Web document revisions:
=== Begin Enclosure ===
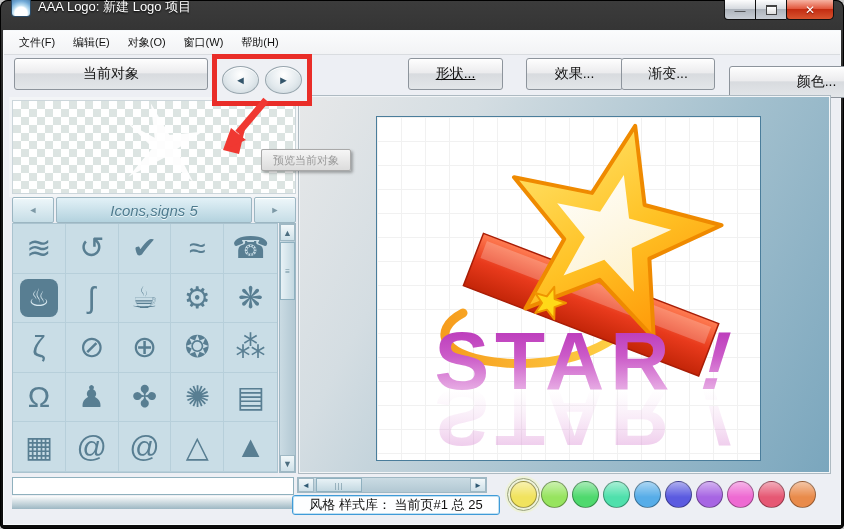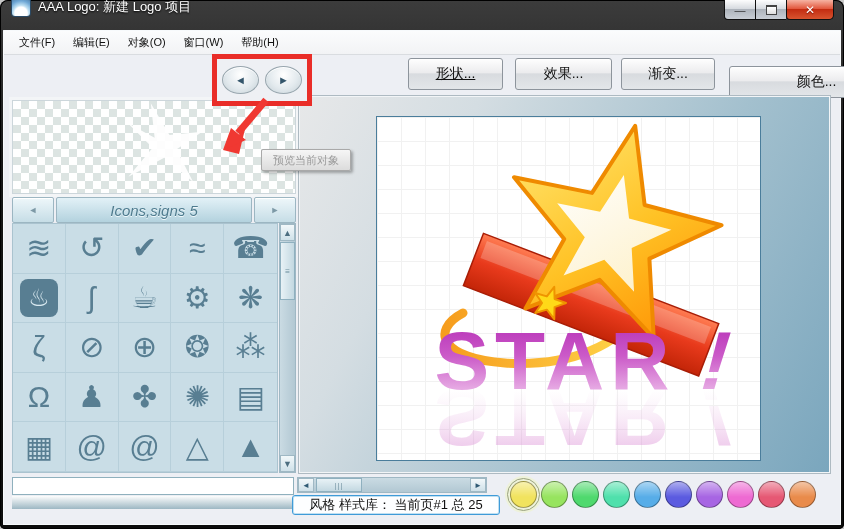--- a/index.html
+++ b/index.html
@@ -113,34 +113,37 @@
   <div class="client">
 
     <div class="menubar">
         <div class="menu-item">文件(F)</div>
         <div class="menu-item">编辑(E)</div>
         <div class="menu-item">对象(O)</div>
         <div class="menu-item">窗口(W)</div>
         <div class="menu-item">帮助(H)</div>
       </div>
 
+    <div class="btn" style="left:11px;top:28px;width:192px;">
+      <span>当前对象</span>
+    </div>
 
     <div class="nav-highlight">
       <div class="oval-btn">
           <span>◄</span>
         </div>
       <div class="oval-btn">
           <span>►</span>
         </div>
     </div>
 
     <div class="btn" style="left:405px;top:28px;width:93px;text-decoration:underline;">
         <span>形状...</span>
       </div>
-    <div class="btn" style="left:512px;top:28px;width:95px;">
+    <div class="btn" style="left:523px;top:28px;width:95px;">
         <span>效果...</span>
       </div>
     <div class="btn" style="left:618px;top:28px;width:92px;">
         <span>渐变...</span>
       </div>
     <div class="btn" style="left:726px;top:36px;width:93px;padding-left:40px;">
         <span>颜色...</span>
       </div>
 
     <div class="preview">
=== End Enclosure ===
#### Your task
When a record holds a picture, leave that picture out; copy the rest verbatim.

#### Your solution
--- a/index.html
+++ b/index.html
@@ -113,34 +113,37 @@
   <div class="client">
 
     <div class="menubar">
         <div class="menu-item">文件(F)</div>
         <div class="menu-item">编辑(E)</div>
         <div class="menu-item">对象(O)</div>
         <div class="menu-item">窗口(W)</div>
         <div class="menu-item">帮助(H)</div>
       </div>
 
+    <div class="btn" style="left:11px;top:28px;width:192px;">
+      <span>当前对象</span>
+    </div>
 
     <div class="nav-highlight">
       <div class="oval-btn">
           <span>◄</span>
         </div>
       <div class="oval-btn">
           <span>►</span>
         </div>
     </div>
 
     <div class="btn" style="left:405px;top:28px;width:93px;text-decoration:underline;">
         <span>形状...</span>
       </div>
-    <div class="btn" style="left:512px;top:28px;width:95px;">
+    <div class="btn" style="left:523px;top:28px;width:95px;">
         <span>效果...</span>
       </div>
     <div class="btn" style="left:618px;top:28px;width:92px;">
         <span>渐变...</span>
       </div>
     <div class="btn" style="left:726px;top:36px;width:93px;padding-left:40px;">
         <span>颜色...</span>
       </div>
 
     <div class="preview">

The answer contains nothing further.